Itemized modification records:
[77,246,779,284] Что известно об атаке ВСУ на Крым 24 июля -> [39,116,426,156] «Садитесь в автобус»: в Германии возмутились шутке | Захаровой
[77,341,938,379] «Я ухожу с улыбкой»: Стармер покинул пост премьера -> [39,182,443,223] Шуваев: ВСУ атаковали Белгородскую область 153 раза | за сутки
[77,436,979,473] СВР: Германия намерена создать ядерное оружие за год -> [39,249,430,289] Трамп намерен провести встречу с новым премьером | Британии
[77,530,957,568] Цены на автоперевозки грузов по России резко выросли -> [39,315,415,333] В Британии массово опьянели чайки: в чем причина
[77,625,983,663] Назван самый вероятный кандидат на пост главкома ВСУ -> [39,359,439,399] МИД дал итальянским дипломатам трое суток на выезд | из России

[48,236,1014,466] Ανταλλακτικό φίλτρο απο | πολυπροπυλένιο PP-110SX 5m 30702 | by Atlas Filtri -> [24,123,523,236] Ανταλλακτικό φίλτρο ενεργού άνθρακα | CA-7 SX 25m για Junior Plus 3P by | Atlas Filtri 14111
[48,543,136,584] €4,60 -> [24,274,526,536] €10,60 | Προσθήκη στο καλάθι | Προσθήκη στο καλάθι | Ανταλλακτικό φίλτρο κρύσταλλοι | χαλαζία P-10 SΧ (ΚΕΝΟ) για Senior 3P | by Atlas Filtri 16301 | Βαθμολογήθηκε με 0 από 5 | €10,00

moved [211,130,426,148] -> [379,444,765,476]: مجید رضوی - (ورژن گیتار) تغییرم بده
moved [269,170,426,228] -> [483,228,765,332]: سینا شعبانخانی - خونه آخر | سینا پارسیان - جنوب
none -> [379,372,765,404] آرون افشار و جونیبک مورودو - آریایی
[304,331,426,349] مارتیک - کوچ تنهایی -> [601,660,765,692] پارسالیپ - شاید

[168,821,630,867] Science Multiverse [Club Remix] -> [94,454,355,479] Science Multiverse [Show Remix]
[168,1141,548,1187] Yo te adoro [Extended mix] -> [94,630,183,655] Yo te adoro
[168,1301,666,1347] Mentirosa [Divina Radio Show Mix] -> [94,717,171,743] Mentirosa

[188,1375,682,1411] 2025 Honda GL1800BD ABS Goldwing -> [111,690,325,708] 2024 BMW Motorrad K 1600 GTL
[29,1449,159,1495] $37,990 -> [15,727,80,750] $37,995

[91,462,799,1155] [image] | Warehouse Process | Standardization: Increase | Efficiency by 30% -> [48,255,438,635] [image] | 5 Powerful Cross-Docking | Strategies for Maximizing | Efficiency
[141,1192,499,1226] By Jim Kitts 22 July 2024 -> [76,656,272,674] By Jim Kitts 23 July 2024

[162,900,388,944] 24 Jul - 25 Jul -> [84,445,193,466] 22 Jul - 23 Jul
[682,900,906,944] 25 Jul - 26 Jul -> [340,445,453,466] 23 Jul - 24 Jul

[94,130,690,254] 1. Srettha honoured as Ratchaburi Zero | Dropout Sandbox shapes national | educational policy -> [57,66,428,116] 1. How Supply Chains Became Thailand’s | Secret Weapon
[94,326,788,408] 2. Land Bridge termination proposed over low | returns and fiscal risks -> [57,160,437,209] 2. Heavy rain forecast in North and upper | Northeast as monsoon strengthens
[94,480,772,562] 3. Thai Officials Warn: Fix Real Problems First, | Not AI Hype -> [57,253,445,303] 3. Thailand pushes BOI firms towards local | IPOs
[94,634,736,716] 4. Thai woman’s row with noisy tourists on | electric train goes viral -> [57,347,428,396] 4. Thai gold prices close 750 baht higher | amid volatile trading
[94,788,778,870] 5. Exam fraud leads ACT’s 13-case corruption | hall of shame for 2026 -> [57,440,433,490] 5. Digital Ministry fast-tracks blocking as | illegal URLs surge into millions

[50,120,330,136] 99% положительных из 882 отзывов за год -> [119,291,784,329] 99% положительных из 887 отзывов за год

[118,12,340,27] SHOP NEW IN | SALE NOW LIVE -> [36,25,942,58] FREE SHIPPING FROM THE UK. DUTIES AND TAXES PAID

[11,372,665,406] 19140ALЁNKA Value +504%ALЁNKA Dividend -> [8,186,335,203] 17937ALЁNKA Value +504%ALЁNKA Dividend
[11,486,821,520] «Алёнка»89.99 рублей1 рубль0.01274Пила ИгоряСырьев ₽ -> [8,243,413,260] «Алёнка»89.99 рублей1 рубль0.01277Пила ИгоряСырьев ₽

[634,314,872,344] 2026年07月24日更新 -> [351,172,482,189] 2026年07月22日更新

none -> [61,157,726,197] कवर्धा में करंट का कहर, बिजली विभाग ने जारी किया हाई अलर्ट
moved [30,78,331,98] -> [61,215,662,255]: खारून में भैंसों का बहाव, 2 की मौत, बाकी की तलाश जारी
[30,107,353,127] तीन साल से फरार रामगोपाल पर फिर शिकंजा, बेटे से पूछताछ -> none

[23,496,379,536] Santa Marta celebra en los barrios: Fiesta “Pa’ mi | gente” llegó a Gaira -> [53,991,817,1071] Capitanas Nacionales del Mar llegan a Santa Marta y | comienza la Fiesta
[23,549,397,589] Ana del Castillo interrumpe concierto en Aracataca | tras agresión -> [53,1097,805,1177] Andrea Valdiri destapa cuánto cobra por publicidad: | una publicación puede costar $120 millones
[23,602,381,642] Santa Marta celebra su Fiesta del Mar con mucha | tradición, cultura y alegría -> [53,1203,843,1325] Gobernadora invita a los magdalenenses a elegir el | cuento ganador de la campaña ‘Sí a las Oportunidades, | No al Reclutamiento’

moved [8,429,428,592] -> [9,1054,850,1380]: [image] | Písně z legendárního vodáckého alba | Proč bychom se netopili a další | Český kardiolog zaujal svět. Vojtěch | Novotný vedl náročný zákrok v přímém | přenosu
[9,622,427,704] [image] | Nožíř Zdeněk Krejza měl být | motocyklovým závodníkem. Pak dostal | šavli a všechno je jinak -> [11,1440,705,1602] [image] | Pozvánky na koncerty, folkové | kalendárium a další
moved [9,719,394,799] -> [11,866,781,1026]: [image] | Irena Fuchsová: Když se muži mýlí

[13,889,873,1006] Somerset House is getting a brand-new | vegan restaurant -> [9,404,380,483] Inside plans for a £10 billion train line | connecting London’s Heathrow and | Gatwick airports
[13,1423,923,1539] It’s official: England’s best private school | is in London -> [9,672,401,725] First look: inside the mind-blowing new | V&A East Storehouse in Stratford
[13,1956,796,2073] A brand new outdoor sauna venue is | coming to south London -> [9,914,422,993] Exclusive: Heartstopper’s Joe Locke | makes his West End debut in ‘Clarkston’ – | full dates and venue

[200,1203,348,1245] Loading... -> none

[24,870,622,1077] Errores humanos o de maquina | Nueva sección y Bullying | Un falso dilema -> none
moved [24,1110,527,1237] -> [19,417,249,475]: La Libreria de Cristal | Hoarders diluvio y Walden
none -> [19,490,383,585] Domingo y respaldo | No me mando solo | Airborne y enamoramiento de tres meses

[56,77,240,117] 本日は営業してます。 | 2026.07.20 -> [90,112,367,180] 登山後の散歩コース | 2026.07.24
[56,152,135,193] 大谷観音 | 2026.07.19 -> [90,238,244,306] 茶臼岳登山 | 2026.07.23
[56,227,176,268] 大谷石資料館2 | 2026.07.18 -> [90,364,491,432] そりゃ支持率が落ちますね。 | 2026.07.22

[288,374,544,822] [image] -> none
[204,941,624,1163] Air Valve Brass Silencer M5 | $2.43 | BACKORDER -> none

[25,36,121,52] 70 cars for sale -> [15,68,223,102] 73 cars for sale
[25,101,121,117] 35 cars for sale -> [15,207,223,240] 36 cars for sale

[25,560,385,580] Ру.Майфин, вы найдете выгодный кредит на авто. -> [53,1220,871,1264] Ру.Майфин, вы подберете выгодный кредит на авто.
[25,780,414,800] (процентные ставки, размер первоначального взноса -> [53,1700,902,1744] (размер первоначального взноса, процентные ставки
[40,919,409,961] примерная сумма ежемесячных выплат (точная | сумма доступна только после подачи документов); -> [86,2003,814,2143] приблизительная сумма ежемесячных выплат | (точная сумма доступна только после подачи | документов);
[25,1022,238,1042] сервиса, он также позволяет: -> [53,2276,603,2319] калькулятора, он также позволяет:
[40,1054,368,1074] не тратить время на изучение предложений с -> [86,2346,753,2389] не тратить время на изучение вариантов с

Problem to solve: Please write out, exactly as they appear, the lines from the line containing "[25,36,121,52] 70 cars" through the last line of the records above, both included.

Result of the task:
[25,36,121,52] 70 cars for sale -> [15,68,223,102] 73 cars for sale
[25,101,121,117] 35 cars for sale -> [15,207,223,240] 36 cars for sale

[25,560,385,580] Ру.Майфин, вы найдете выгодный кредит на авто. -> [53,1220,871,1264] Ру.Майфин, вы подберете выгодный кредит на авто.
[25,780,414,800] (процентные ставки, размер первоначального взноса -> [53,1700,902,1744] (размер первоначального взноса, процентные ставки
[40,919,409,961] примерная сумма ежемесячных выплат (точная | сумма доступна только после подачи документов); -> [86,2003,814,2143] приблизительная сумма ежемесячных выплат | (точная сумма доступна только после подачи | документов);
[25,1022,238,1042] сервиса, он также позволяет: -> [53,2276,603,2319] калькулятора, он также позволяет:
[40,1054,368,1074] не тратить время на изучение предложений с -> [86,2346,753,2389] не тратить время на изучение вариантов с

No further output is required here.